Entro i due mesi successivi alla fine di ogni trimestre gli Stati membri comunicano alla Commissione le irregolarità oggetto di un primo verbale amministrativo o giudiziario. Tale comunicazione è accompagnata da informazioni relative in particolare alla natura e alla consistenza della spesa, alle pratiche utilizzate per commettere l’irregolarità, all’identificazione delle persone/beneficiari coinvolte e allo svolgimento dei procedimenti amministrativi o giudiziari. Se non tutte le informazioni richieste sono disponibili al momento della notificazione iniziale, gli Stati membri trasmetteranno quelle mancanti insieme ai dati riguardanti i trimestri successivi.

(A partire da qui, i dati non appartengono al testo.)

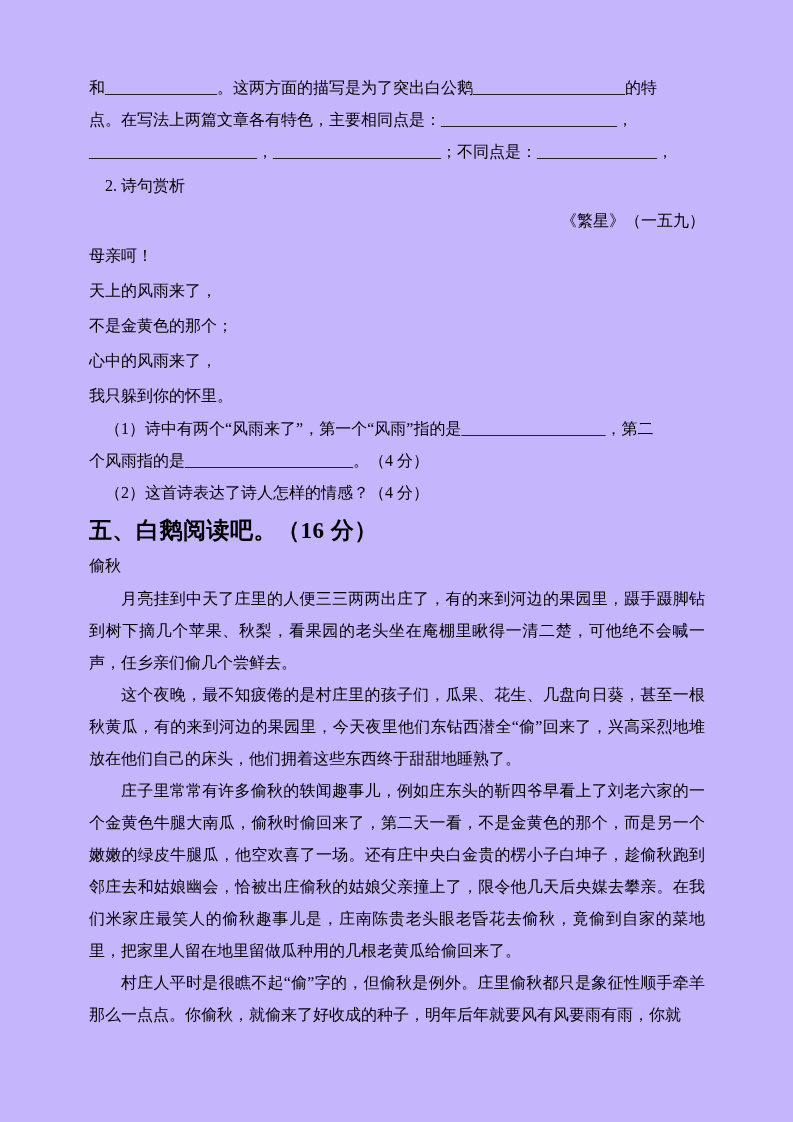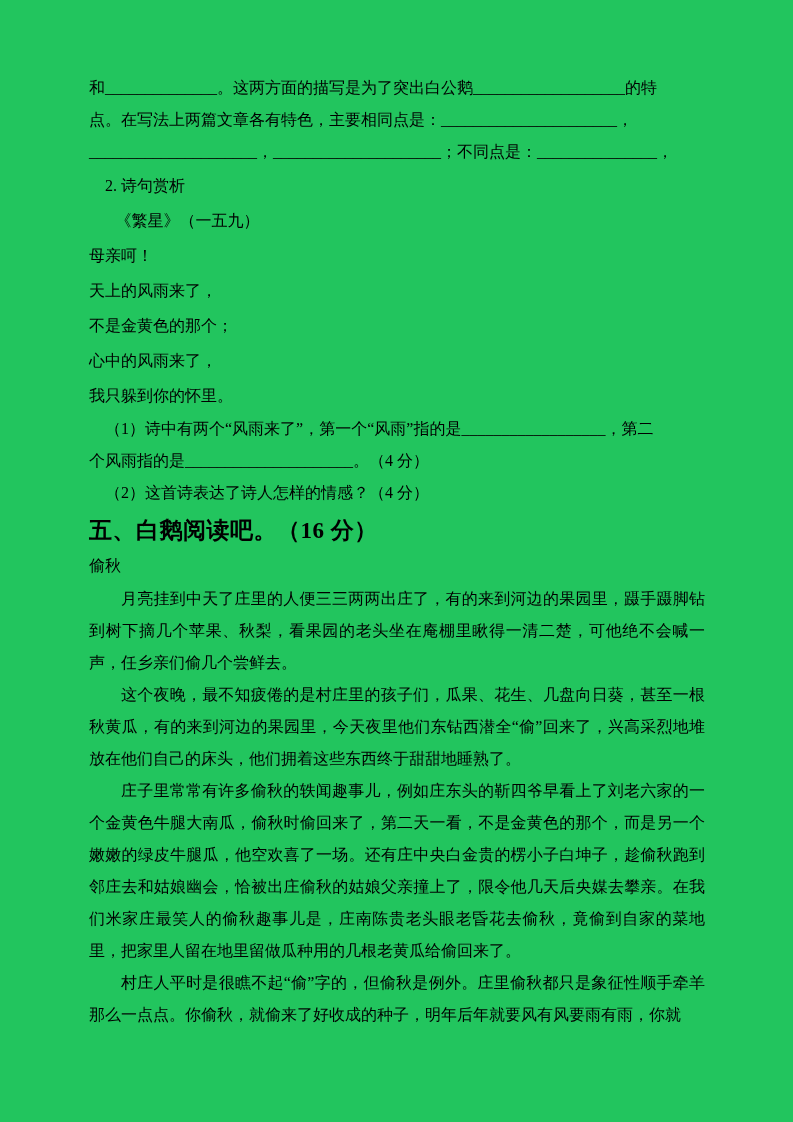--- a/index.html
+++ b/index.html
@@ -14,7 +14,7 @@
     box-sizing: border-box;
     margin: 0 auto;
     padding: 72px 88px 30px 89px;
-    background: #22c55e;
+    background: #c4b5fd;
     color: #000000;
     font-family: "Liberation Serif", "DejaVu Serif", serif;
     font-size: 16px;

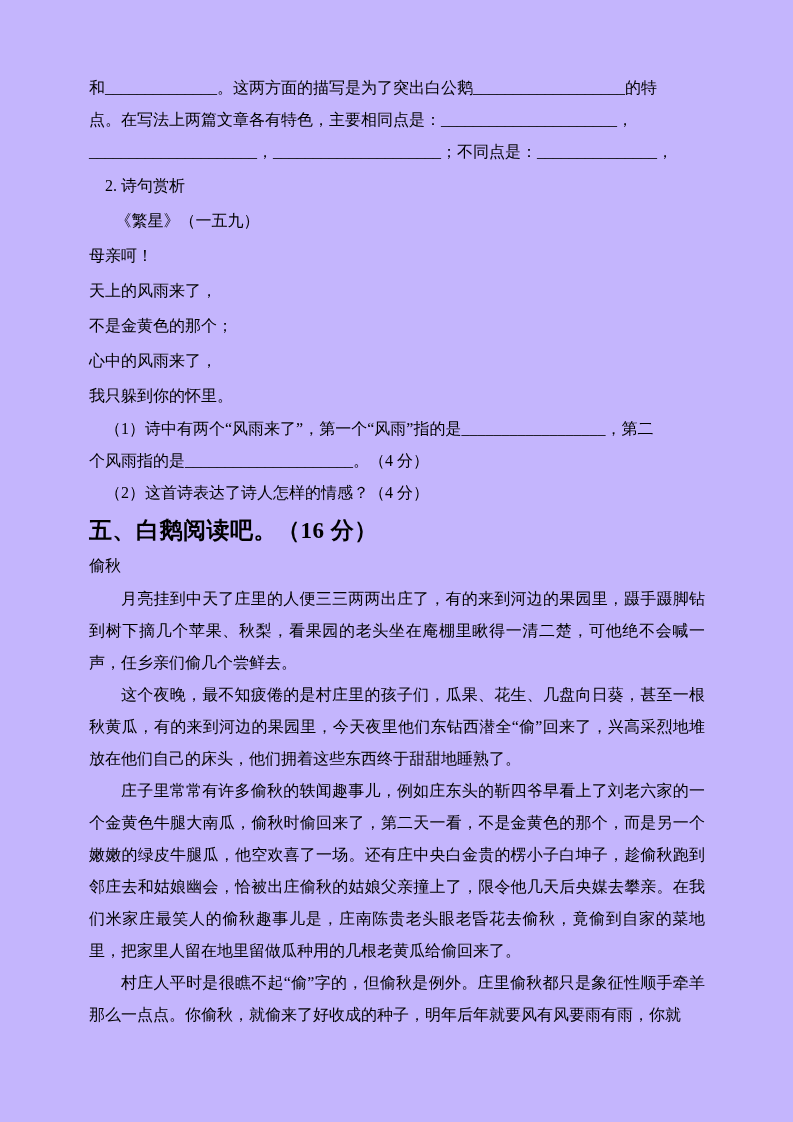--- a/index.html
+++ b/index.html
@@ -26,7 +26,7 @@
     white-space: nowrap;
   }
   .ind-1 { padding-left: 1em; }
-  .ind-poemtitle { padding-left: 1.65em; }
+  .ind-poemtitle { padding-left: 1.65em; text-align: right; }
   .poem-block .line { line-height: 35px; }
   .q-block .line { line-height: 32px; white-space: normal; }
   .section-heading {

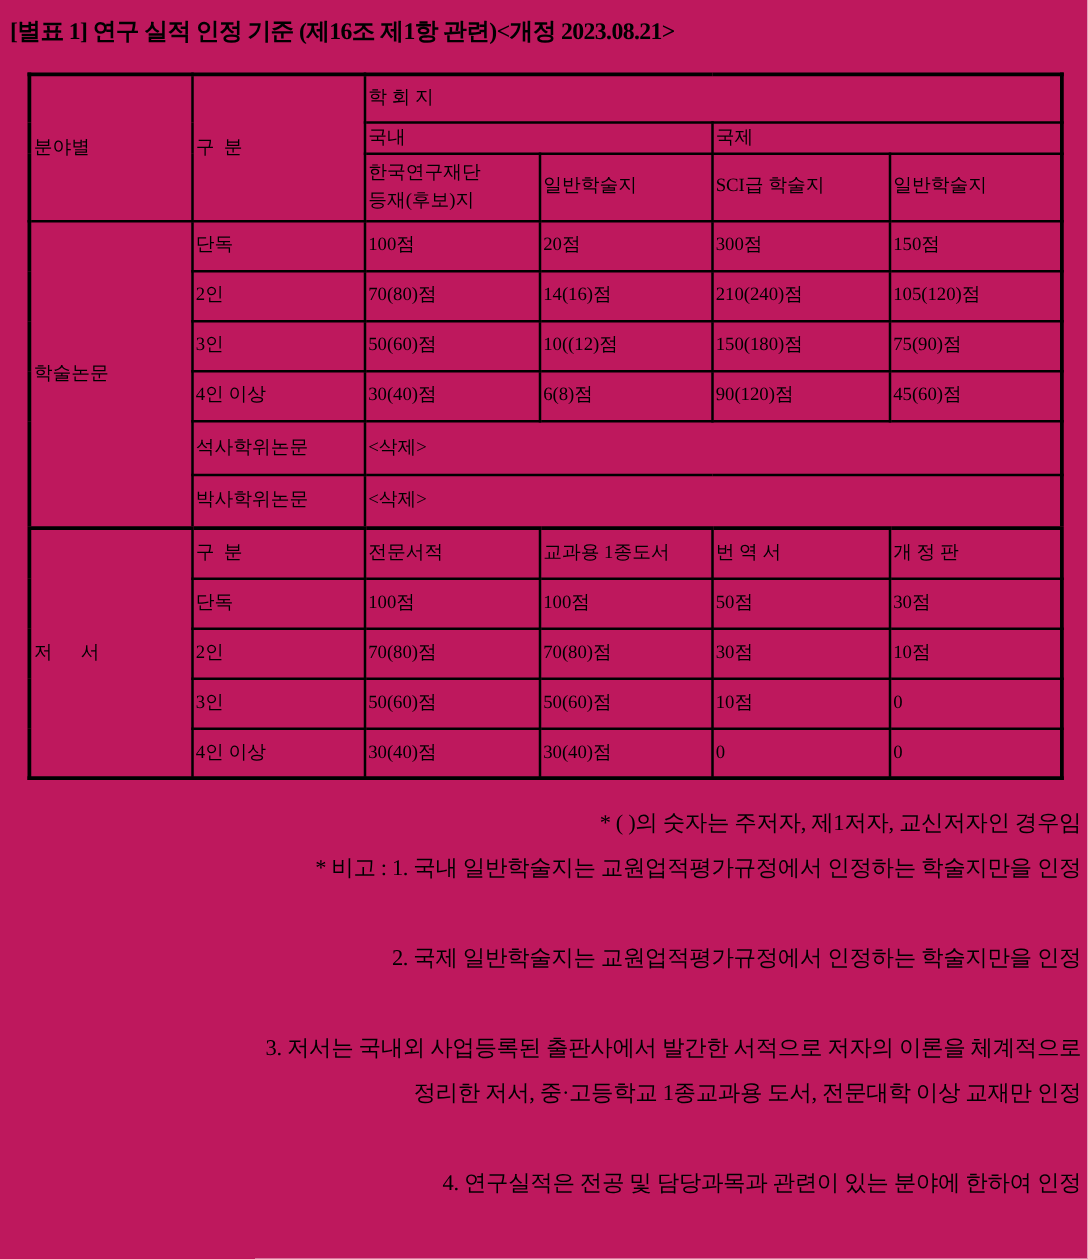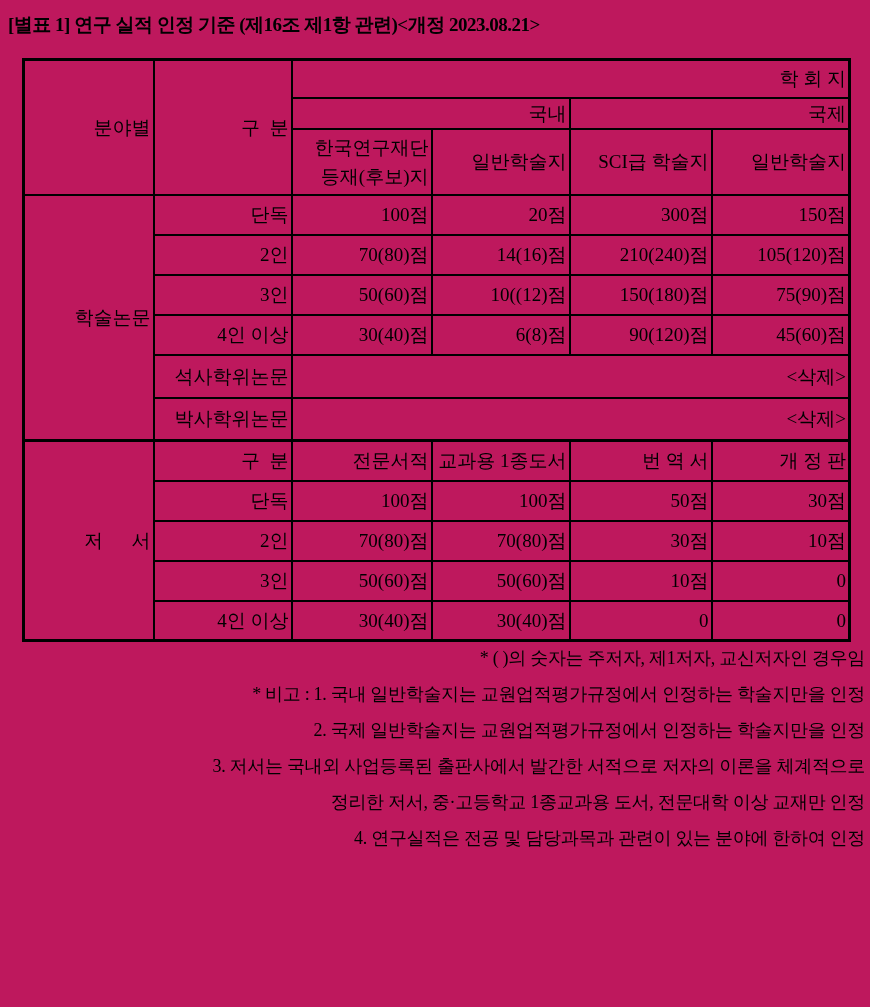--- a/index.html
+++ b/index.html
@@ -35,9 +35,9 @@
   }
   table.criteria td {
     border: 2px solid #000;
-    text-align: right;
+    text-align: left;
     vertical-align: middle;
-    font-size: 19px;
+    font-size: 15px;
     line-height: 1.55;
     padding: 0 2px;
     white-space: pre-wrap;

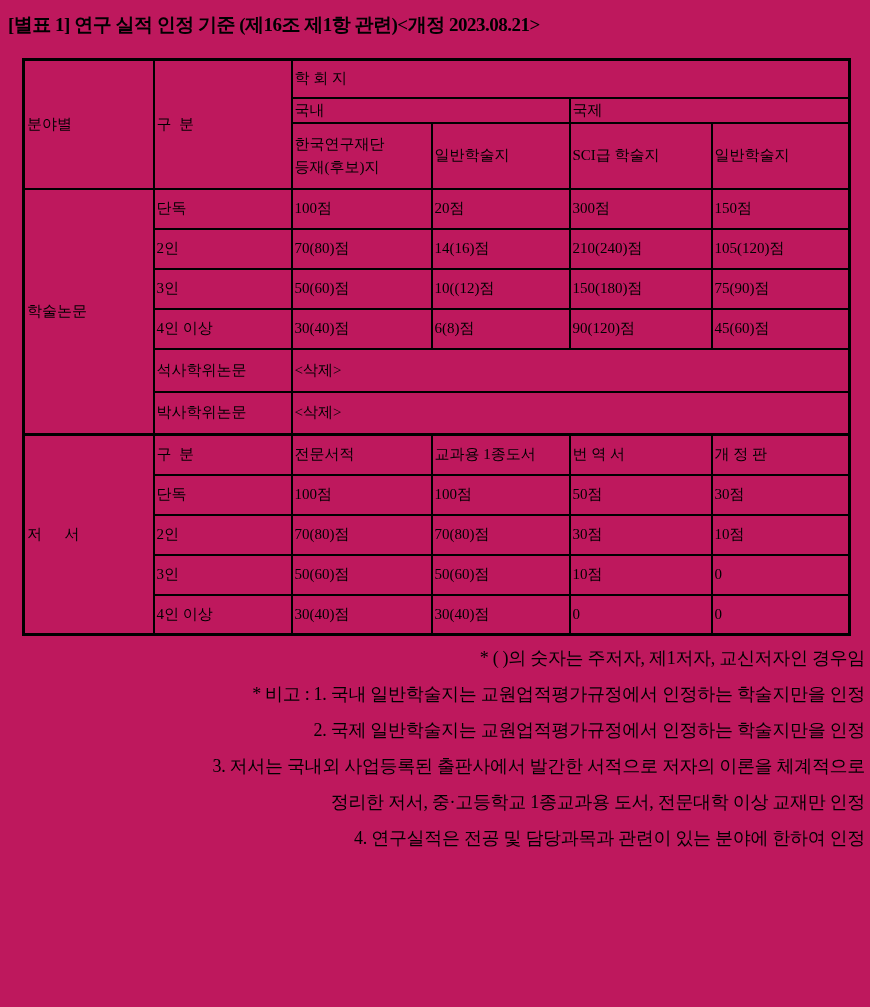--- a/index.html
+++ b/index.html
@@ -45,7 +45,7 @@
   }
   tr.rh1 { height: 38px; }
   tr.rh2 { height: 18px; }
-  tr.rh3 { height: 66px; }
+  tr.rh3 { height: 54px; }
   tr.rb  { height: 40px; }
   tr.rd  { height: 43px; }
   tr.section-start td { border-top: 3px solid #000; }

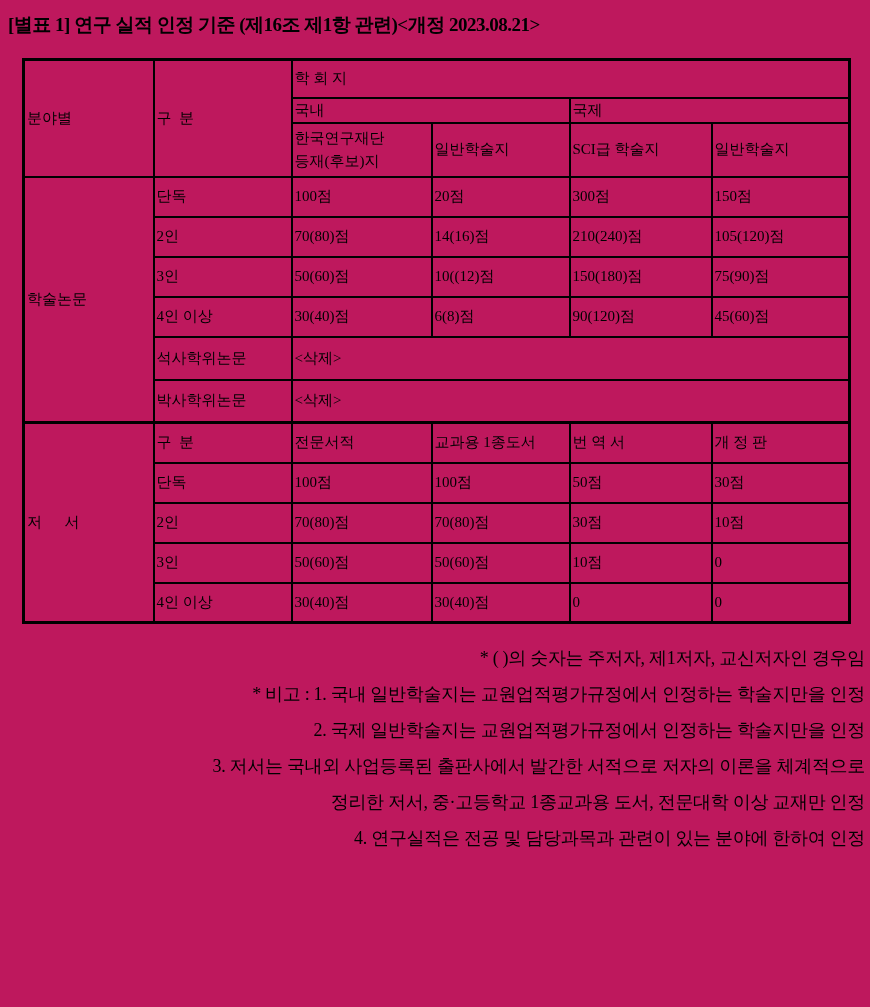--- a/index.html
+++ b/index.html
@@ -62,7 +62,7 @@
     letter-spacing: -0.3px;
     text-align: right;
   }
-  .indent-item { margin-left: 70px; }
+  .indent-item { margin-left: 70px; margin-top: 36px; }
   .indent-cont { margin-left: 56px; }
 </style>
 </head>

Comunicazione agli altri Stati membri

Ogni Stato membro comunica alla Commissione e agli Stati membri interessati le irregolarità che è giustificato supporre abbiano effetti al di fuori del suo territorio, nonché quelle da cui emerge l’impiego di una nuova pratica irregolare.

Il COCOLAF

Il comitato di coordinamento della lotta contro le frodi (Cocolaf) viene informato ogni anno dalla Commissione in merito alle informazioni ottenute a titolo del presente regolamento.

Termini chiave dell'atto
  • Irregolarità ai sensi dell'articolo 1, paragrafo 2, del regolamento (CE, Euratom) n. 2988/95, vale a dire qualsiasi violazione di una disposizione del diritto comunitario derivante da un'azione o un'omissione di un operatore economico che abbia o possa avere come conseguenza un pregiudizio al bilancio generale delle Comunità attraverso la diminuzione o la soppressione di entrate provenienti da risorse proprie percepite direttamente per conto delle Comunità, ovvero una spesa indebita.
  • Primo verbale amministrativo o giudiziario ai sensi dell’articolo 35 del regolamento (CE) n. 1290/2005, vale a dire la prima valutazione scritta effettuata da un'autorità competente, amministrativa o giudiziaria, che in base a fatti specifici accerta l'esistenza di un'irregolarità, anche quando tale valutazione possa essere successivamente modificata o revocata in seguito agli sviluppi del procedimento amministrativo o giudiziario.
  • Sospetto di frode ai sensi dell’articolo 1 bis, paragrafo 4 del regolamento (CE) n. 1681/94, vale a dire irregolarità che è stata oggetto di un primo verbale amministrativo o giudiziario che dà luogo, a livello nazionale, all’avvio di un procedimento volto a determinare l’esistenza di un comportamento intenzionale, in particolare di una frode ai sensi dell’articolo 1, paragrafo 1, lettera a) della convenzione del 26 luglio 1995 relativa alla tutela degli interessi finanziari delle Comunità europee, adottata in base all’articolo K.3 del trattato sull’Unione europea.
  • Operatore economico ai sensi dell’articolo 1 bis, paragrafo 2 del regolamento (CE) n. 1681/94 della Commissione, vale a dire qualsiasi persona fisica o giuridica o qualsiasi altro soggetto che beneficia di un finanziamento del FEAGA o del FEASR, ad eccezione degli Stati membri nell’esercizio delle loro prerogative di diritto pubblico, che riceve un’assistenza di questo tipo o che deve versare un’entrata con destinazione specifica ai sensi dell’articolo 34, paragrafo 1, punti b) e c) del regolamento (CE) n. 1290/2005.

RIFERIMENTI

AttoEntrata in vigoreTermine ultimo per il recepimento negli Stati membriGazzetta ufficiale
Regolamento n. 1848/200618.12.2006-GU L 355 del 15.12.2006.